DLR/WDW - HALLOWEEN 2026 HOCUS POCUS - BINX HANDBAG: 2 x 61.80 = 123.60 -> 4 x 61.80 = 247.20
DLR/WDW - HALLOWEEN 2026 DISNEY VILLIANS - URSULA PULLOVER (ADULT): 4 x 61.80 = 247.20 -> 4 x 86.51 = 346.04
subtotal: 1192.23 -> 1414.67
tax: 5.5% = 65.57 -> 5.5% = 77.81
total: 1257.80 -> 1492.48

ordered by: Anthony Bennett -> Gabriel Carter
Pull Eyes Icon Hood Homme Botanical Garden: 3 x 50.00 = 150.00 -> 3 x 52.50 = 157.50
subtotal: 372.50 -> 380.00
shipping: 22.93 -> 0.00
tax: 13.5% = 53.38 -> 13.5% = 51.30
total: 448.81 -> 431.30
──────
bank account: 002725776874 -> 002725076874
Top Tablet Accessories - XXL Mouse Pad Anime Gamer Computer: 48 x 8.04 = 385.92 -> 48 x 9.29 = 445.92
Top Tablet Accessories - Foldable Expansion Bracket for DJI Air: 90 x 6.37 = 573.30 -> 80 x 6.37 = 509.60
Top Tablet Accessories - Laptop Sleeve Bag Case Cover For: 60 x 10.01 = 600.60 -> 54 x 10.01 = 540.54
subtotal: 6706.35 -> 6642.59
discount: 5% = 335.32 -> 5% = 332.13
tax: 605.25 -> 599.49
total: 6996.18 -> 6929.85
──────
WHAT IS REQUIRED:
When the line with "Top Tablet Accessories - Laptop" is reached in the data above, start copying there, and copy each line exactly until the line with "total: 6996.18 -> 6929.85" has been copied; copy nothing else.

EXERCISE ANSWER:
Top Tablet Accessories - Laptop Sleeve Bag Case Cover For: 60 x 10.01 = 600.60 -> 54 x 10.01 = 540.54
subtotal: 6706.35 -> 6642.59
discount: 5% = 335.32 -> 5% = 332.13
tax: 605.25 -> 599.49
total: 6996.18 -> 6929.85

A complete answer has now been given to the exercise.